Reference: Completions | Azure AI Foundry

Important

Items marked (preview) in this article are currently in public preview. This preview is provided without a service-level agreement, and we don't recommend it for production workloads. Certain features might not be supported or might have constrained capabilities. For more information, see Supplemental Terms of Use for Microsoft Azure Previews.

Creates a completion for the provided prompt and parameters.

POST /completions?api-version=2024-04-01-preview
Name In Required Type Description
api-version query True string The version of the API in the format "YYYY-MM-DD" or "YYYY-MM-DD-preview".

Request Header

Name Required Type Description
extra-parameters string The behavior of the API when extra parameters are indicated in the payload. Using pass-through makes the API to pass the parameter to the underlying model. Use this value when you want to pass parameters that you know the underlying model can support. Using ignore makes the API to drop any unsupported parameter. Use this value when you need to use the same payload across different models, but one of the extra parameters may make a model to error out if not supported. Using error makes the API to reject any extra parameter in the payload. Only parameters specified in this API can be indicated, or a 400 error is returned.
azureml-model-deployment string Name of the deployment you want to route the request to. Supported for endpoints that support multiple deployments.

Request Body

Name Required Type Description
prompt True The prompts to generate completions for, encoded as a string, array of strings, array of tokens, or array of token arrays. Note that <\|endoftext\|> is the document separator that the model sees during training, so if a prompt is not specified the model generates as if from the beginning of a new document.
frequency_penalty number Positive values penalize new tokens based on their existing frequency in the text so far, decreasing the model's likelihood to repeat the same line verbatim.
max_tokens integer The maximum number of tokens that can be generated in the completion. The token count of your prompt plus max_tokens cannot exceed the model's context length.
presence_penalty number Positive values penalize new tokens based on whether they appear in the text so far, increasing the model's likelihood to talk about new topics.
seed integer If specified, the model makes a best effort to sample deterministically, such that repeated requests with the same seed and parameters should return the same result.

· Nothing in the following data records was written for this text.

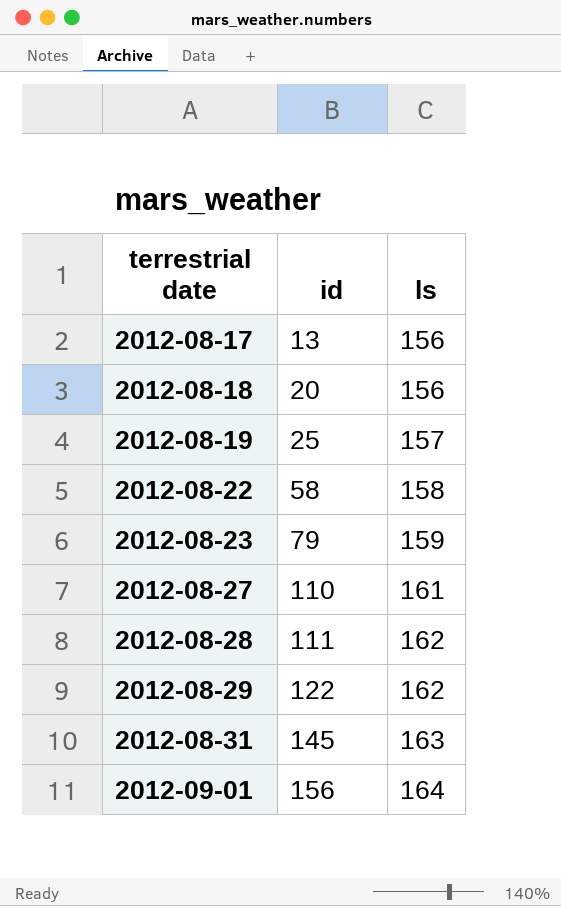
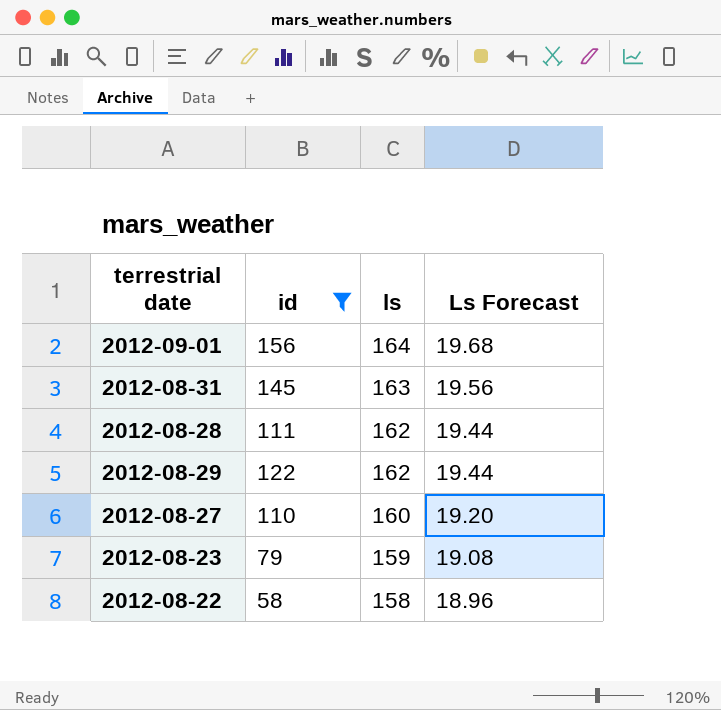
filter: none -> id >= 58
row order: terrestrial date ascending -> ls descending
column Ls Forecast | formula: none -> [ls] * 0.12
2012-08-27 | ls: 161 -> 160

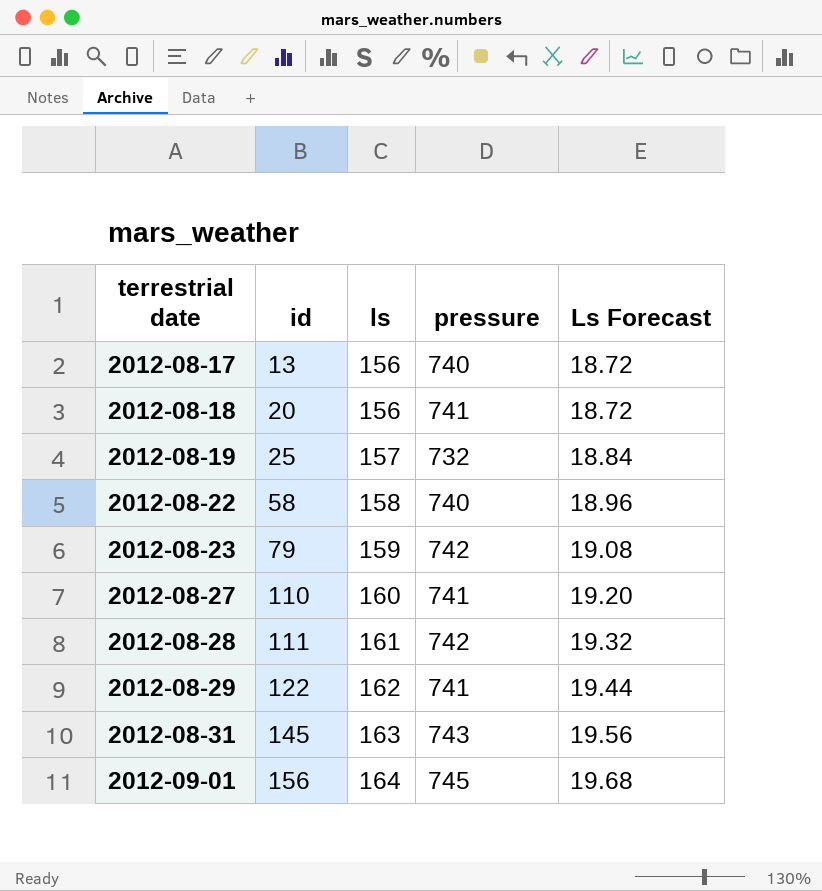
filter: id >= 58 -> none
row order: ls descending -> terrestrial date ascending
column pressure | position: none -> 4
2012-08-28 | ls: 162 -> 161
2012-08-28 | Ls Forecast: 19.44 -> 19.32

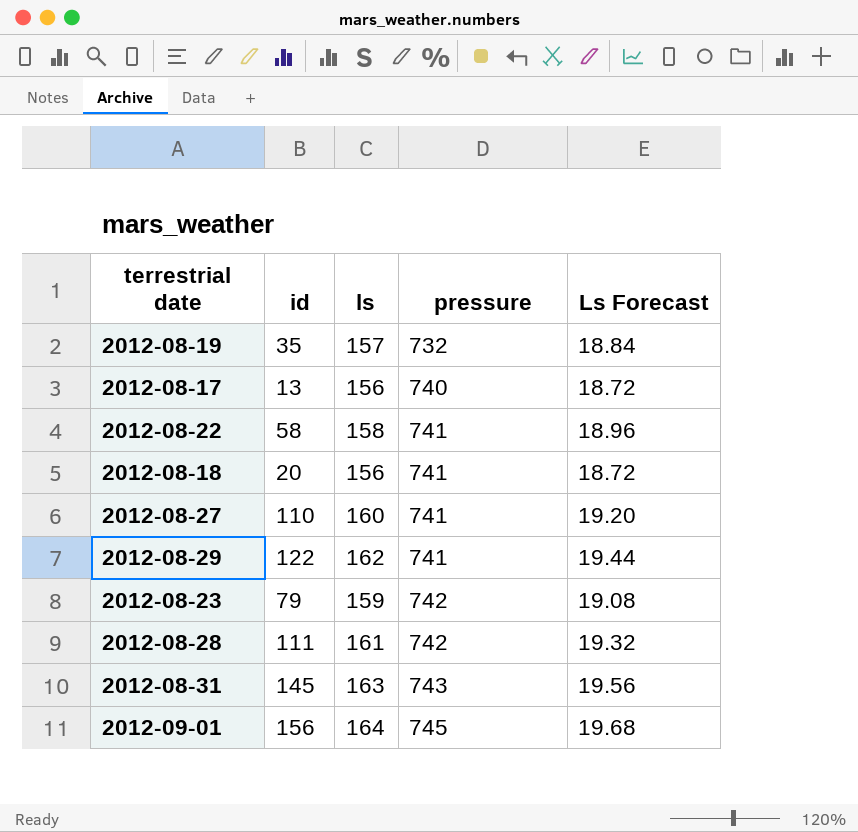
row order: terrestrial date ascending -> pressure ascending
2012-08-19 | id: 25 -> 35
2012-08-22 | pressure: 740 -> 741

Determinism is not guaranteed, and you should refer to the system_fingerprint response parameter to monitor changes in the backend.
stop Sequences where the API will stop generating further tokens. The returned text will not contain the stop sequence.
stream boolean Whether to stream back partial progress. If set, tokens will be sent as data-only server-sent events as they become available, with the stream terminated by a data: [DONE] message.
temperature number What sampling temperature to use, between 0 and 2. Higher values like 0.8 will make the output more random, while lower values like 0.2 will make it more focused and deterministic.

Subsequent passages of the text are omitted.